This is my first time posing here. I read tons of stories on here and it really seemed like the place for me to be!
First, I'll just say that my whole life I have had ghostly experiences. I lived in an old house when I was a little kid, and before I lived in the house it used to be a barber shop, a bar, and a doctor's office! A guy also was killed on the front porch; we had some weird things happen there. But I'd like to talk about something more recent.

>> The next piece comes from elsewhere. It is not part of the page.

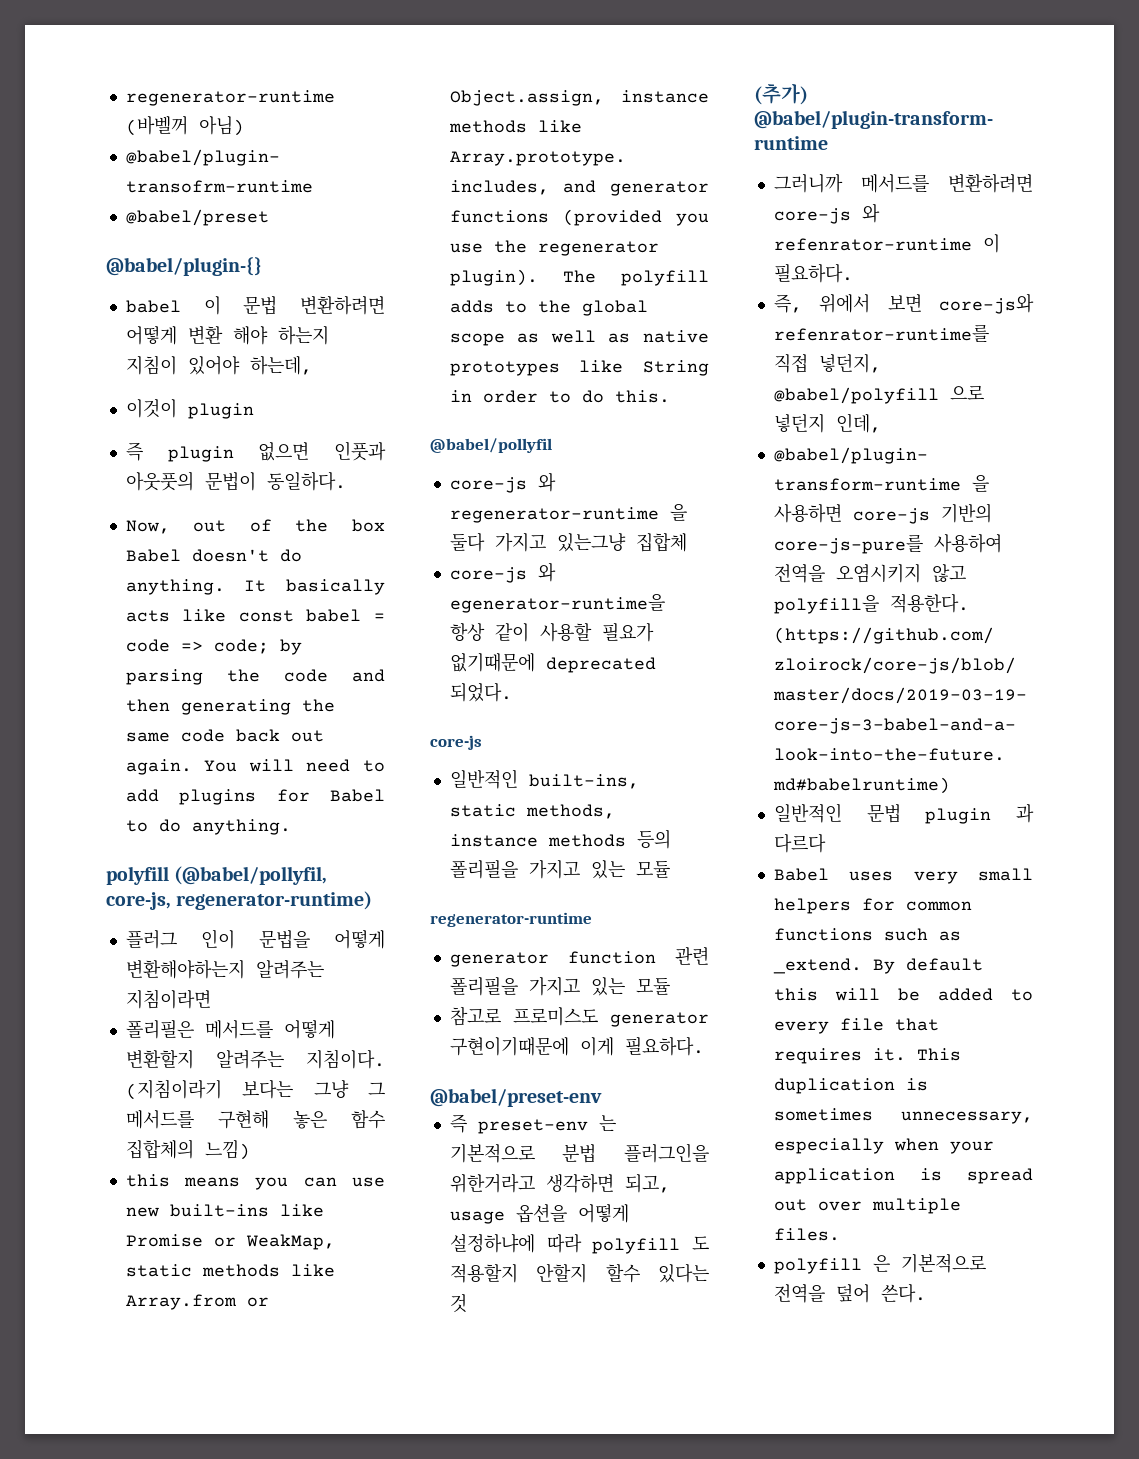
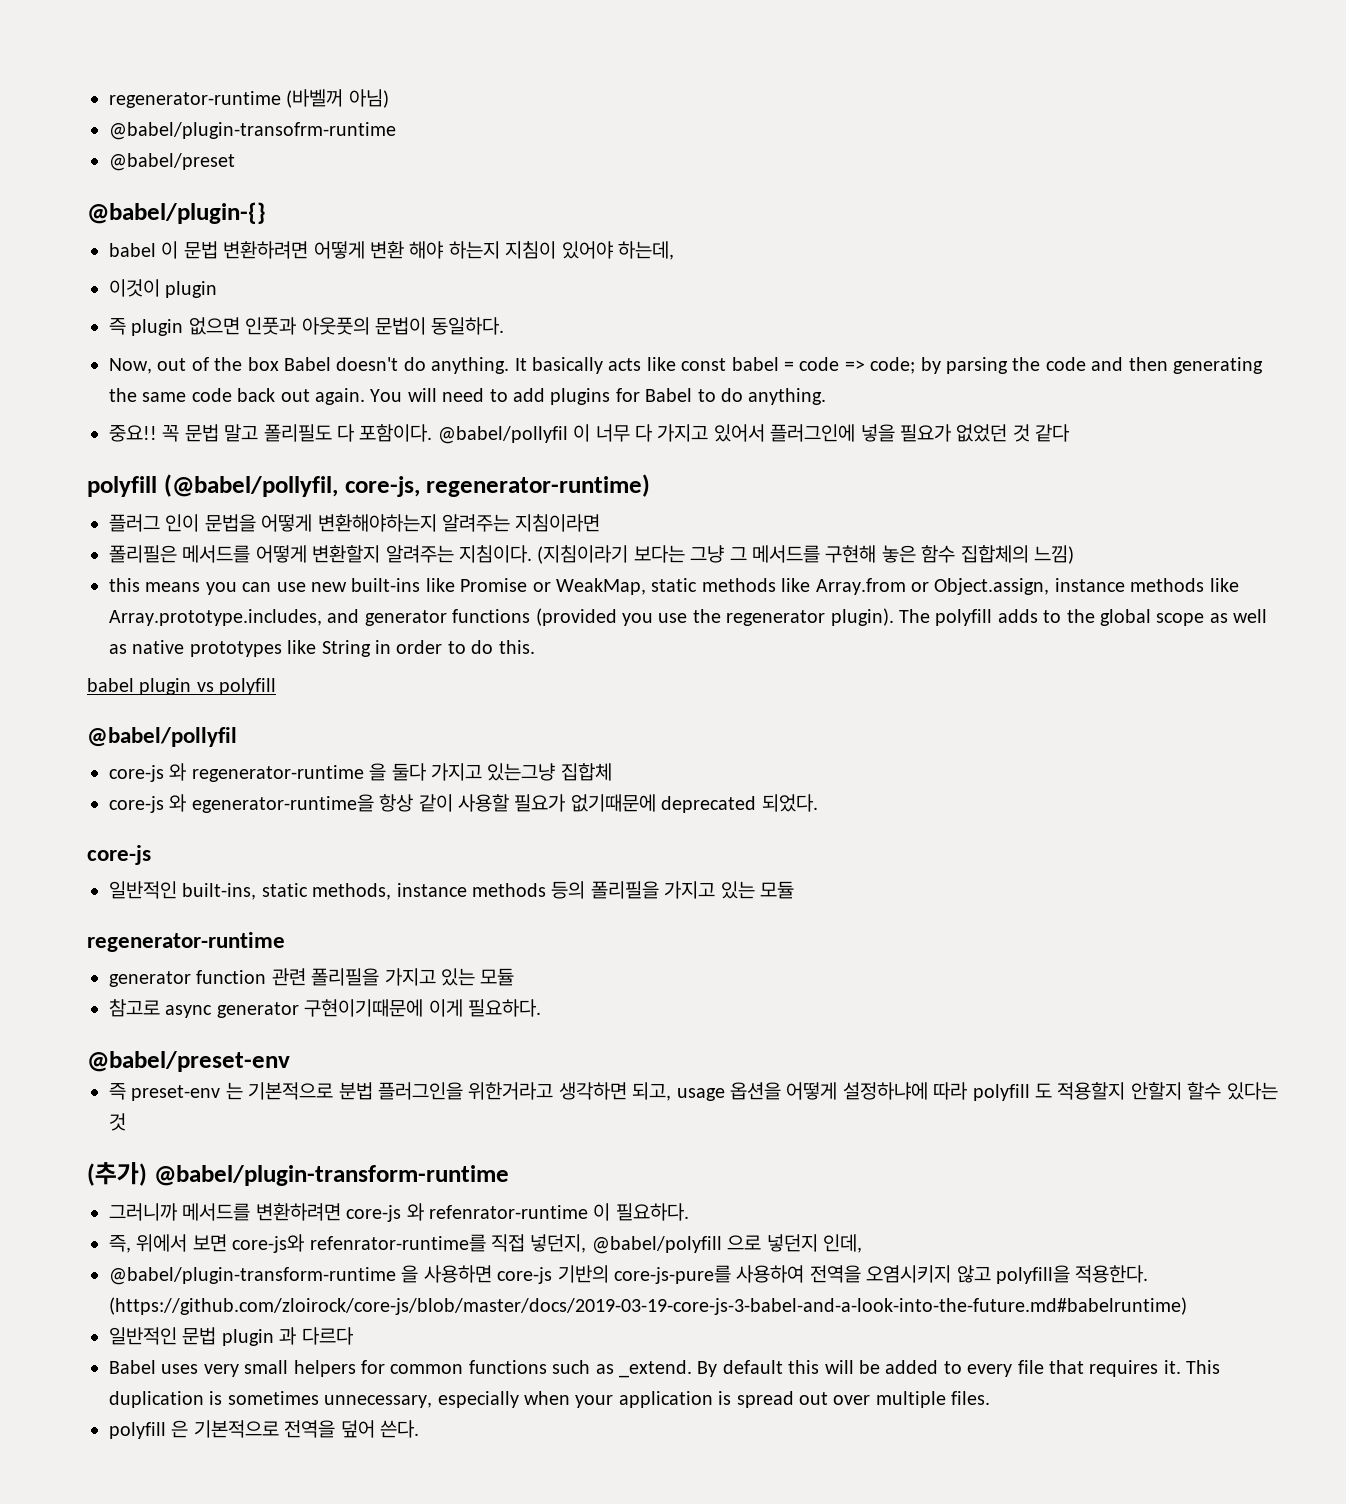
(291, 827) none -> [109,424,1071,444] // 중요!! 꼭 문법 말고 폴리필도 다 포함이다. @babel/pollyfil 이 너무 다 가지고 있어서 플러그인에 넣을 필요가 없었던 것 같다
(670, 396) none -> [87,678,277,695] // babel plugin vs polyfill
[512,1007,598,1026] 프로미스도 -> [165,1005,213,1018] async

In 2004 this woman who I barely knew of was killed in a car accident. I met her times before but I didn't know much about her. What I did know, is that when I was only 13 and she had just died, I started feeling like she was watching me. Then I felt sort of crazy because I thought why would she possibly be watching ME? She could be with her family instead, right? But as time went on, I kept feeling her presence around me.
In 2007, when I was still feeling her around me, I decided to talk to her. I would communicate with her in different sorts of ways... One day I had an idea. I was sitting on my bed talking to her, though I couldn't see her physically, I could only hope she was really hearing me. So I asked her "Can I see you outside of my house please?" I asked outside of my house, because I'd be freaked if she popped up in here somewhere. About 1 week went by, and I was on the way to the nursing home with my parents to watch this old guy from our church get baptized. On the way there, I had on my headphones listening to music, and she was NOT even on my mind. I looked outside the car window, when passing the place she used to live and I SAW HER STANDING IN THE YARD! She was VERY NORMAL looking, but still had a weird BRIGHT color! I didn't know what to think! I thought I might have been crazy, I never do hallucinate, but did I really see her? I was wide awake. We went on, I didn't tell anybody. On the ride back home later that day, once again passing her house she was standing in the yard. Nobody was looking in the direction but ME. I was not all that freaked out. But now thinking about it, it really freaks me out. I don't talk to her anymore, I don't ever feel her around me anymore, and I have never seen her ghost again.
Any thoughts on this, I still feel pretty crazy!